About Us
We build high-performance foundation models designed to run efficiently across a wide range of environments—from edge devices to large-scale deployments. Our work spans models from ~1B to 100B+ parameters across LLMs, diffusion models, and other modalities, with a strong focus on scalable training, efficient inference, and real-world deployment.
Role Overview
We are seeking a Senior-level (or higher) AI/ML engineer with deep expertise in systems and kernel development to lead efforts in optimizing low-level performance across our model stack.
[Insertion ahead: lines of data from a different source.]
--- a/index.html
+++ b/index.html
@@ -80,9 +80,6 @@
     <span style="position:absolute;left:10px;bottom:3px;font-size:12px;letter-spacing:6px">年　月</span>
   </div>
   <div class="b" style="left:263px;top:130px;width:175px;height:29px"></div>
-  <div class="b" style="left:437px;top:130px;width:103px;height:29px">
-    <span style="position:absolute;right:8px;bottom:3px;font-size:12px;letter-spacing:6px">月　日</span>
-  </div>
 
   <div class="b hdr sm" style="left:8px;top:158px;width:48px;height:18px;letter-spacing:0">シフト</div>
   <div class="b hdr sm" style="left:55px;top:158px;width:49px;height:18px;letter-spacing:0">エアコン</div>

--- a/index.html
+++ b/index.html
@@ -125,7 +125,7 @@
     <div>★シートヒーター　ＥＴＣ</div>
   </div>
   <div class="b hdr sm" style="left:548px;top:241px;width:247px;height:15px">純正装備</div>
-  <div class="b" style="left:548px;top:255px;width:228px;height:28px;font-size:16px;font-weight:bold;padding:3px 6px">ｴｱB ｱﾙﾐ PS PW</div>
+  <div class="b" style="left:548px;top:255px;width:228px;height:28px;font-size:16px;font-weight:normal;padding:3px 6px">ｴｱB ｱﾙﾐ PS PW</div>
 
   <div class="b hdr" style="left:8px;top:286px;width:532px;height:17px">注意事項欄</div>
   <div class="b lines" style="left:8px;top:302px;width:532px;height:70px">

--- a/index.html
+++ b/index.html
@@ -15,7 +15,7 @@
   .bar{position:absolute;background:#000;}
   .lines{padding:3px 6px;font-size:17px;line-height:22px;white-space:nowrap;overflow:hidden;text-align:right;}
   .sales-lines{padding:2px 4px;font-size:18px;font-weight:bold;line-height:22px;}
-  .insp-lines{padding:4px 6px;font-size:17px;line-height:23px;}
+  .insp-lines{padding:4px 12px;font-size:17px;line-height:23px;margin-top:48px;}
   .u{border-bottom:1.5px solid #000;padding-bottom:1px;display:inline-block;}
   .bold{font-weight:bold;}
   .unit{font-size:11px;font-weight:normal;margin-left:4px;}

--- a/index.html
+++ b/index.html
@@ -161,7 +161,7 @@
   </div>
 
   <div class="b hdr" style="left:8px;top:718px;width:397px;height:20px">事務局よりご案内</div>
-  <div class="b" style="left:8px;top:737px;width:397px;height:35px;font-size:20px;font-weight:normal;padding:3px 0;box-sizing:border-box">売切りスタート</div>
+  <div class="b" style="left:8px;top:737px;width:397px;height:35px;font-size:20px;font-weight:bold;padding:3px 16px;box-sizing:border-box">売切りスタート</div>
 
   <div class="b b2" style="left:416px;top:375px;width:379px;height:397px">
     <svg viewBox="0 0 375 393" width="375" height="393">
This role focuses on designing and implementing high-performance kernels that accelerate inference and training for highly efficient model architectures, including 1-bit and other compressed representations, across diverse hardware platforms.
Responsibilities
You will design, implement, and optimize high-performance kernels and low-level systems to maximize efficiency across a range of inference runtimes and hardware targets. Core responsibilities include:
- Designing and implementing custom kernels for model execution across GPUs and other accelerator hardware
- Optimizing inference performance for highly efficient model representations (e.g., 1-bit or quantized models)
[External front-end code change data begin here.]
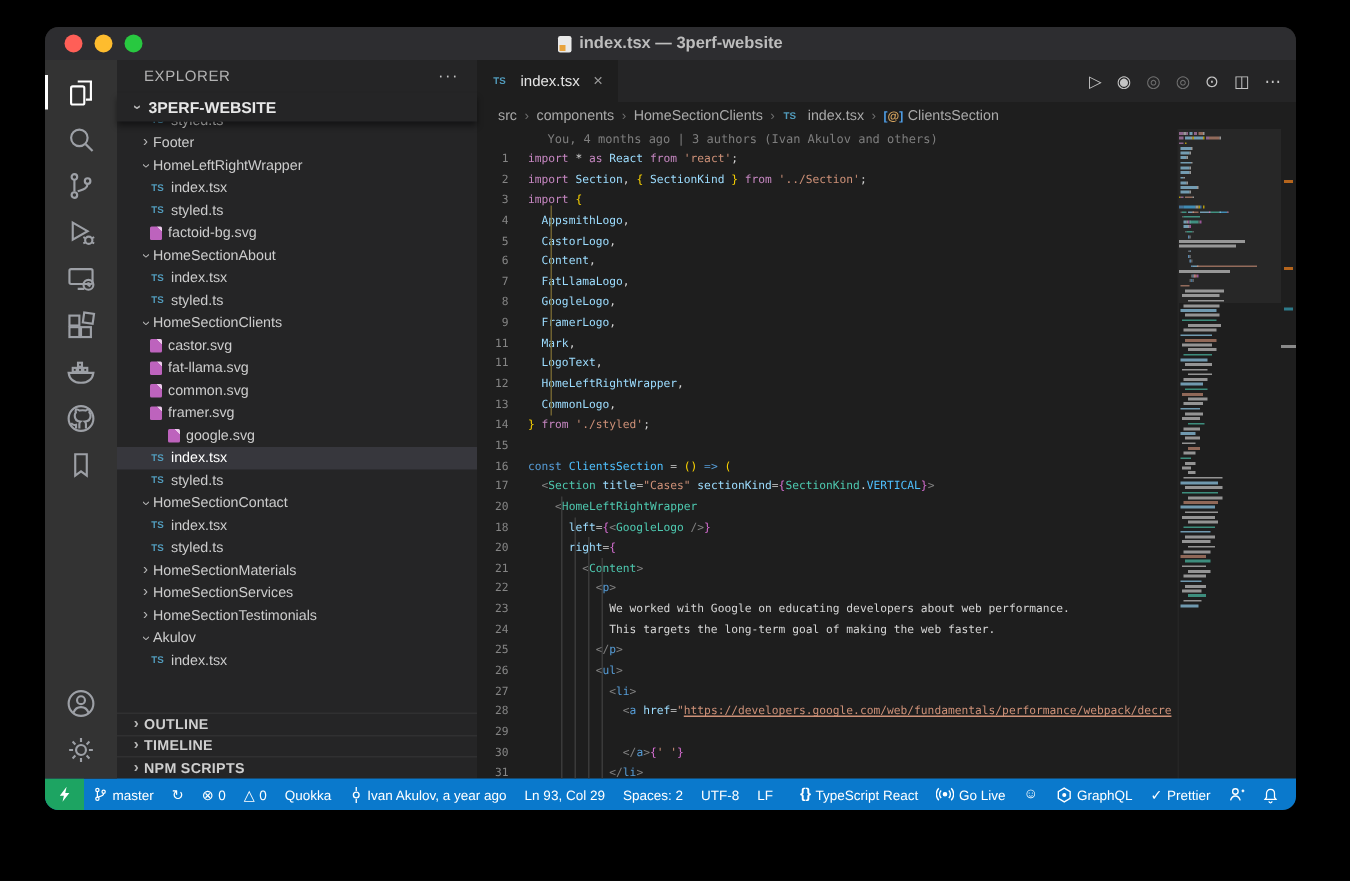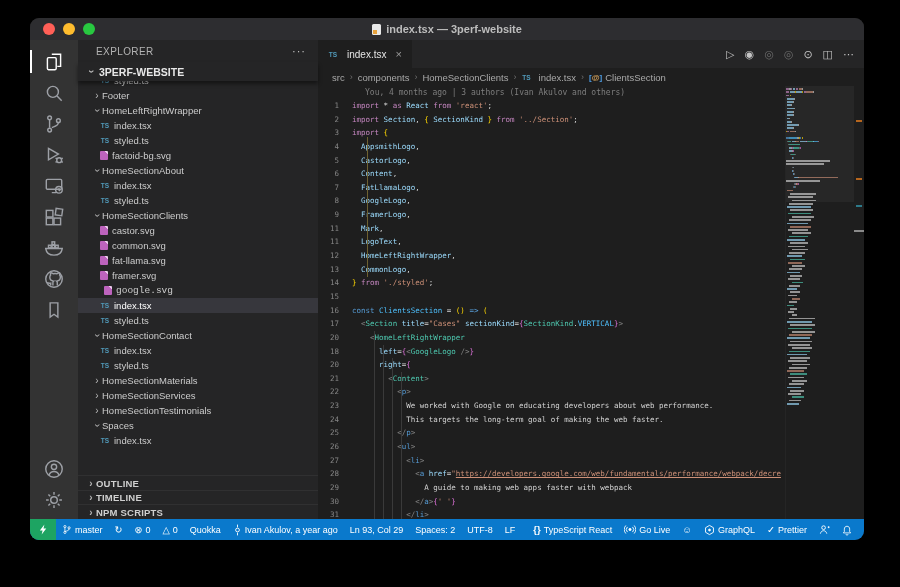--- a/index.html
+++ b/index.html
@@ -241,11 +241,11 @@
           </div>
           <div class="tree-row" style="padding-left: 22px;">
             <span class="ficon svgi"></span>
+            <span>fat-llama.svg</span>
+          </div>
+          <div class="tree-row" style="padding-left: 22px;">
+            <span class="ficon svgi"></span>
             <span>common.svg</span>
-          </div>
-          <div class="tree-row" style="padding-left: 22px;">
-            <span class="ficon svgi"></span>
-            <span>fat-llama.svg</span>
           </div>
           <div class="tree-row" style="padding-left: 22px;">
             <span class="ficon svgi"></span>

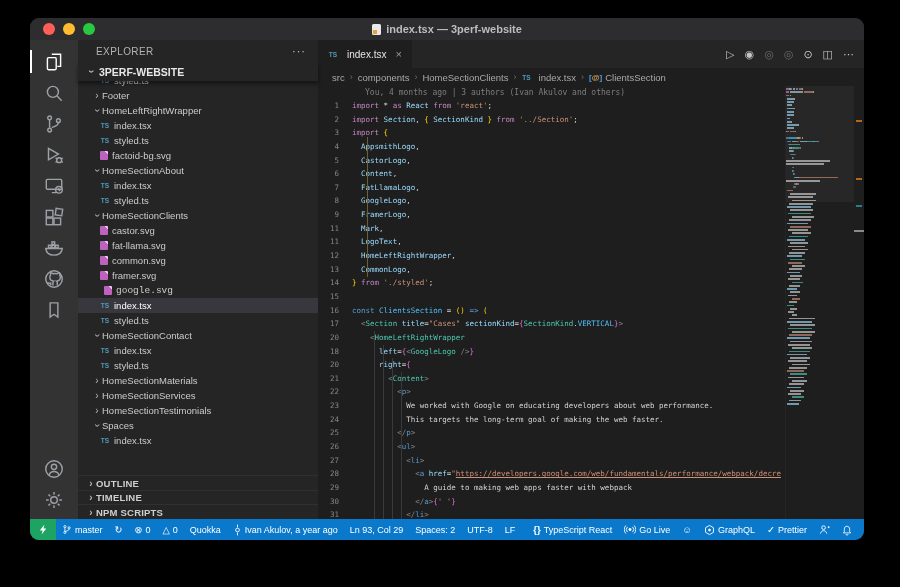--- a/index.html
+++ b/index.html
@@ -251,7 +251,7 @@
             <span class="ficon svgi"></span>
             <span>framer.svg</span>
           </div>
-          <div class="tree-row" style="padding-left: 26px; font-family: Liberation Mono, monospace;">
+          <div class="tree-row" style="padding-left: 34px;">
             <span class="ficon svgi"></span>
             <span>google.svg</span>
           </div>

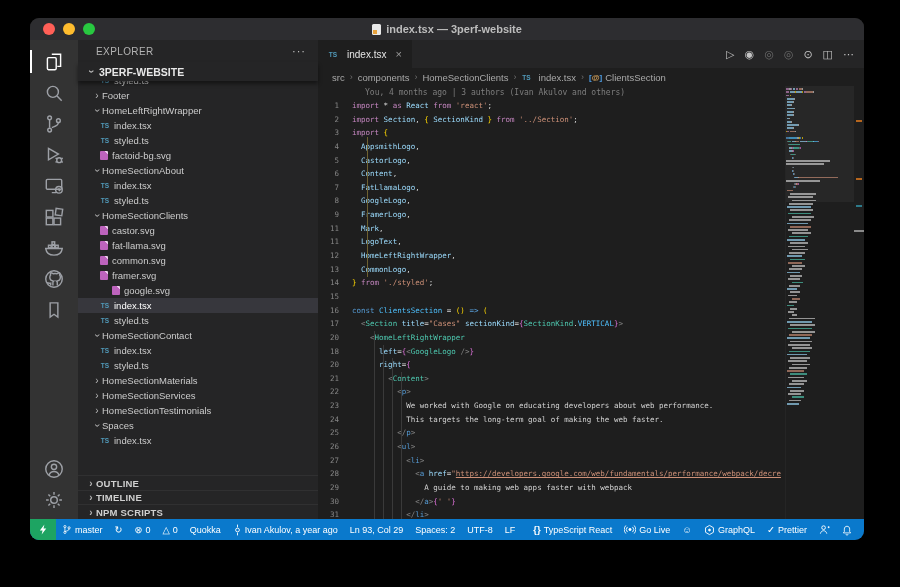--- a/index.html
+++ b/index.html
@@ -289,7 +289,7 @@
           </div>
           <div class="tree-row" style="padding-left: 14px;">
             <span class="chev open">›</span>
-            <span>Spaces</span>
+            <span>Akulov</span>
           </div>
           <div class="tree-row" style="padding-left: 22px;">
             <span class="ficon ts">TS</span>

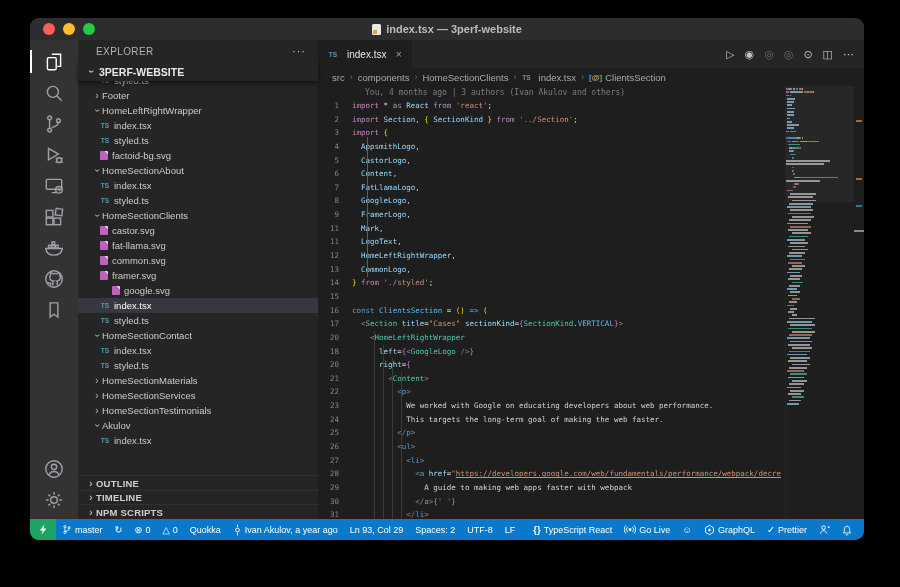--- a/index.html
+++ b/index.html
@@ -389,7 +389,7 @@
               <div class="code-row"><span class="ln">26</span><span class="ltext"><span class="tk-def">          </span><span class="tk-ab">&lt;</span><span class="tk-tag">ul</span><span class="tk-ab">&gt;</span></span></div>
               <div class="code-row"><span class="ln">27</span><span class="ltext"><span class="tk-def">            </span><span class="tk-ab">&lt;</span><span class="tk-tag">li</span><span class="tk-ab">&gt;</span></span></div>
               <div class="code-row"><span class="ln">28</span><span class="ltext"><span class="tk-def">              </span><span class="tk-ab">&lt;</span><span class="tk-tag">a</span><span class="tk-def"> </span><span class="tk-var">href</span><span class="tk-def">=</span><span class="tk-str">"</span><span class="tk-lnk">https://developers.google.com/web/fundamentals/performance/webpack/decre</span></span></div>
-              <div class="code-row"><span class="ln">29</span><span class="ltext"><span class="tk-def">                A guide to making web apps faster with webpack</span></span></div>
+              <div class="code-row"><span class="ln">29</span></div>
               <div class="code-row"><span class="ln">30</span><span class="ltext"><span class="tk-def">              </span><span class="tk-ab">&lt;/</span><span class="tk-tag">a</span><span class="tk-ab">&gt;</span><span class="tk-b2">{</span><span class="tk-str">' '</span><span class="tk-b2">}</span></span></div>
               <div class="code-row"><span class="ln">31</span><span class="ltext"><span class="tk-def">            </span><span class="tk-ab">&lt;/</span><span class="tk-tag">li</span><span class="tk-ab">&gt;</span></span></div>
             </div>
- Improving throughput, latency, and memory efficiency across different inference runtimes and deployment environments
- Collaborating with model and systems teams to co-design architectures and execution strategies for maximum performance
- Profiling and debugging performance bottlenecks at the kernel, runtime, and system levels
- Translating advances in hardware-aware optimization into production-ready systems
- Providing technical leadership through mentoring, design reviews, and cross-functional collaboration
Basic Qualifications
You bring deep experience in systems engineering and performance optimization for AI/ML workloads:
- 5–8+ years of experience in systems engineering, machine learning infrastructure, or related fields
- Strong programming skills in C/C++ and/or CUDA (or equivalent low-level languages) with production-quality code
- Hands-on experience developing and optimizing kernels for GPUs or other accelerators
- Solid understanding of computer architecture, memory hierarchies, and parallel programming models
- Experience profiling and optimizing performance-critical systems
- Proven ability to mentor and lead other engineers
Preferred Qualifications
You have additional experience aligned with high-performance AI systems and hardware-aware optimization:
- Experience optimizing inference for quantized or compressed models (e.g., low-bit or 1-bit representations)
- Familiarity with modern inference runtimes and compiler stacks (e.g., TensorRT, TVM, Triton, XLA, or similar)
- Experience working across different hardware platforms (e.g., GPUs, CPUs, custom accelerators)
- Knowledge of numerical methods and trade-offs in reduced-precision computation
- Experience improving system-level performance, including kernel fusion, scheduling, and memory optimization
- Contributions to performance-critical systems, open-source frameworks, or hardware-aware ML research
Ideal Candidate Profile
You have built and optimized kernels or low-level systems that significantly improve performance for large-scale AI workloads. You understand how model architecture, numerical representation, and hardware interact, and you know how to push systems to their limits. You care deeply about efficiency and performance, enjoy working close to the hardware/software boundary, and are comfortable leading efforts that span models, runtimes, and infrastructure.